Spinoffs allow companies to restructure, refocus, and revitalize returns. But investors should tread cautiously.

The market for initial public offerings may have turned ice-cold last year amid a brutal bear market for stocks, yet corporate spinoff activity heated up.

Across a wide swath of industries, a host of iconic brand-name blue-chip companies and others are pursuing spinoffs of some of their business units as they seek to juice growth, boost returns, and create shareholder value.

Some of the highest profile blue-chip companies pursuing spinoffs include General Electric GE, Kellogg K, Johnson & Johnson JNJ, 3M MMM, GSK (formerly GlaxoSmithKline) GSK, and Baxter International BAX.

While spinoff activity is red-hot, for investors, spinoffs should be treated just like any stock and are no predictor of higher returns. In fact, history suggests that most spinoffs, and the companies that turn to them, often underperform.

What Is a Spinoff?

In a spinoff, or SpinCo in Wall Street parlance, a parent company establishes and capitalizes a subsidiary as a stand-alone independent business, lists it publicly, and distributes shares—typically on a tax-free basis—to existing shareholders in proportion to the amount of stock they hold in the parent. In essence, investors still own the same businesses but now are separated out.

The parent company often retains a stake in the spinoff. The parent will retain just under a 20% stake to assure the tax-free status and signal to investors that it is confident in the prospects of the newly independent company. GE, for instance, maintains a 19.9% stake in the recent spinoff of its healthcare unit, GE HealthCare Technologies GEHC. The time between announcing a planned spinoff to completing it frequently takes between six months and more than a year.

It’s left to shareholders to determine whether they want to own one or the other company or both. Some newly spun off companies may not fit with an individual’s or fund’s investing mandate because of its size, industry group, or growth prospects.

The companies that are spun off tend to be in a distinctly different industry group than the parent. By freeing it from the confines of the parent, the company believes that the spinoff’s management can allocate capital more strategically, achieve better returns on investment, and act more entrepreneurially, while the parent can focus on and devote more resources to its faster-growing core business.

Why Do Companies Do Spinoffs?

At least 19 spinoffs occurred in 2022 and another 26 are slated for 2023 and early 2024. Right off the bat this year, GE completed a spinoff of its GE HealthCare Technologies on Jan. 3. That followed a busy December that saw four spinoffs come to market, including MasterBrand MBC, the cabinet business of Fortune Brands, now known as Fortune Brands Innovations FBIN.

With IPO activity still lackluster and the uncertain market diminishing the prospects for mergers and acquisitions, spinoffs offer a way for companies to restructure, refocus, and attempt to revitalize returns.

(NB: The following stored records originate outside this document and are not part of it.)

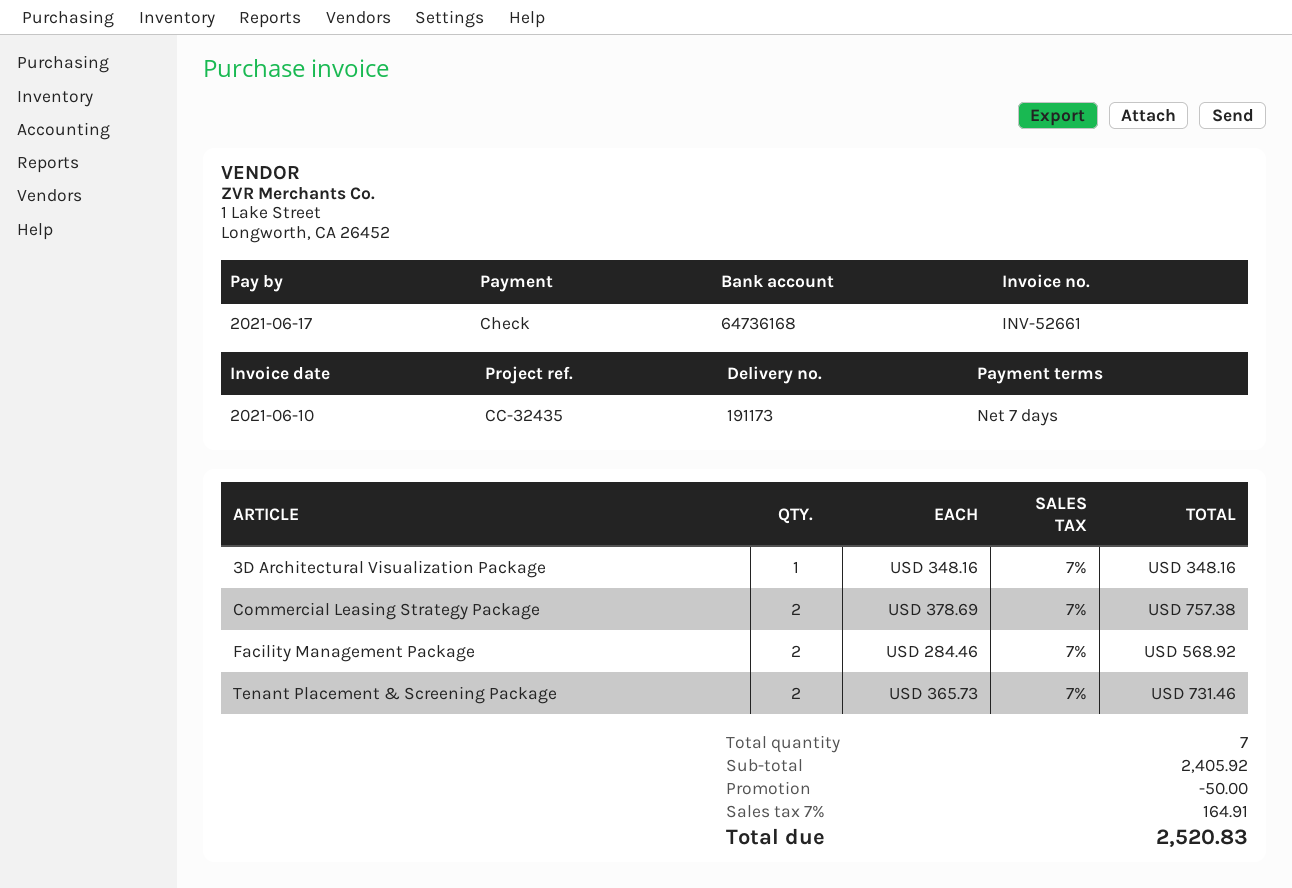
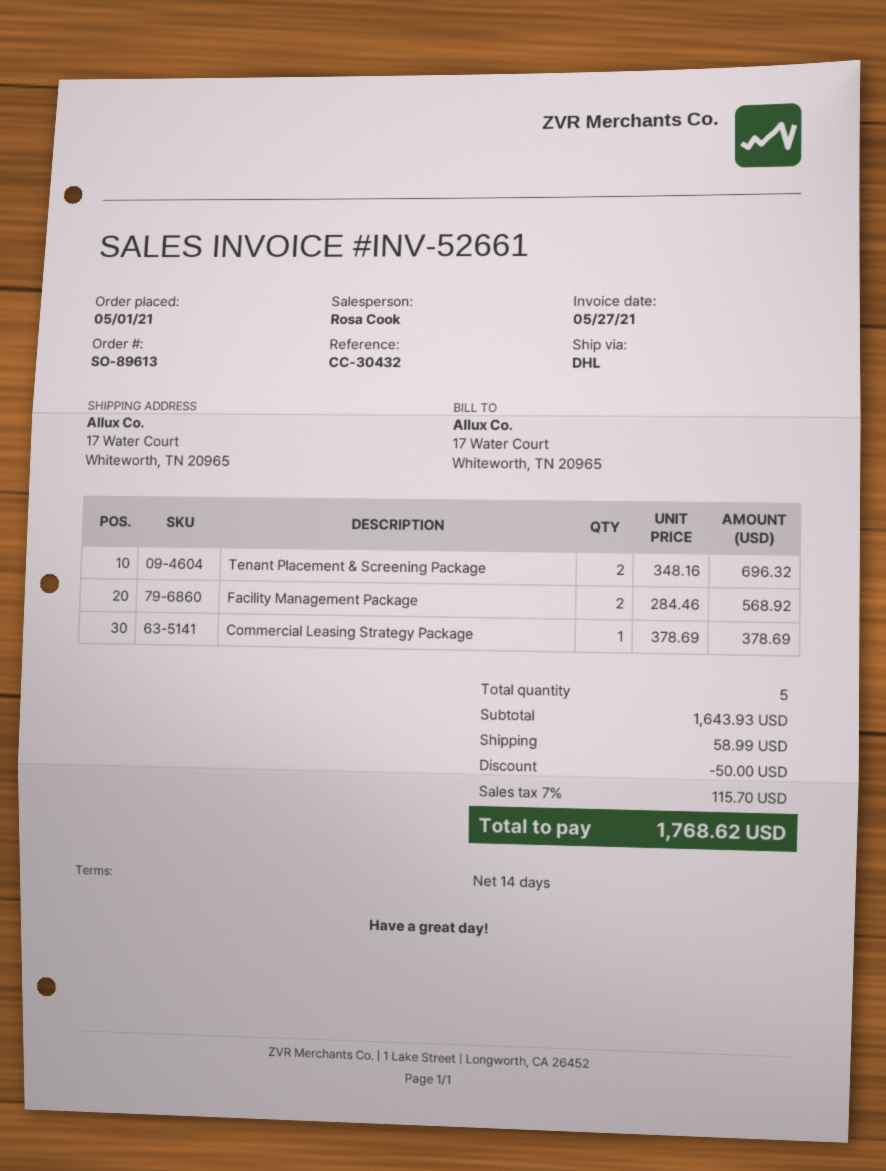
invoice date: 2021-06-10 -> 2021-05-27
payment terms: 7 days -> 14 days
reference: CC-32435 -> CC-30432
3D Architectural Visualization Package: 1 x 348.16 = 348.16 -> none
Commercial Leasing Strategy Package: 2 x 378.69 = 757.38 -> 1 x 378.69 = 378.69
Tenant Placement & Screening Package: 2 x 365.73 = 731.46 -> 2 x 348.16 = 696.32
total quantity: 7 -> 5
subtotal: 2405.92 -> 1643.93
shipping: none -> 58.99
tax: 7% = 164.91 -> 7% = 115.70
total: 2520.83 -> 1768.62

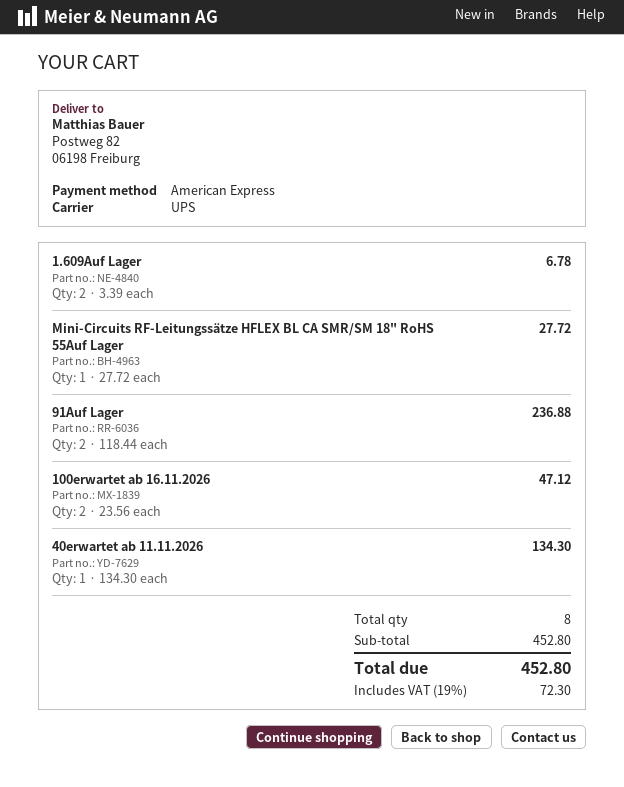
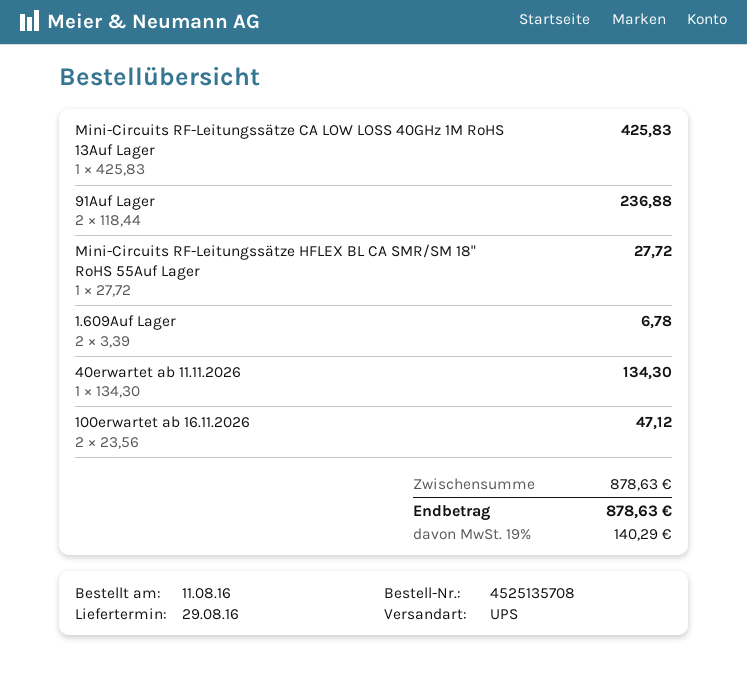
Mini-Circuits RF-Leitungssätze CA LOW LOSS 40GHz 1M RoHS 13Auf Lager: none -> 1 x 425.83 = 425.83
subtotal: 452.80 -> 878.63
tax: 19% = 72.30 -> 19% = 140.29
total: 452.80 -> 878.63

Big multinational companies with diversified portfolios aim to lift their stock prices by divesting slower-growing units that tend to muddy the stock’s overall valuation, saddling them with what’s referred to as a conglomerate discount. The conundrum occurs when the value of the sum of the parts of a company is considered by Wall Street analysts to be greater than the whole. By spinning off various units, a truer valuation emerges of both parent and spinoff.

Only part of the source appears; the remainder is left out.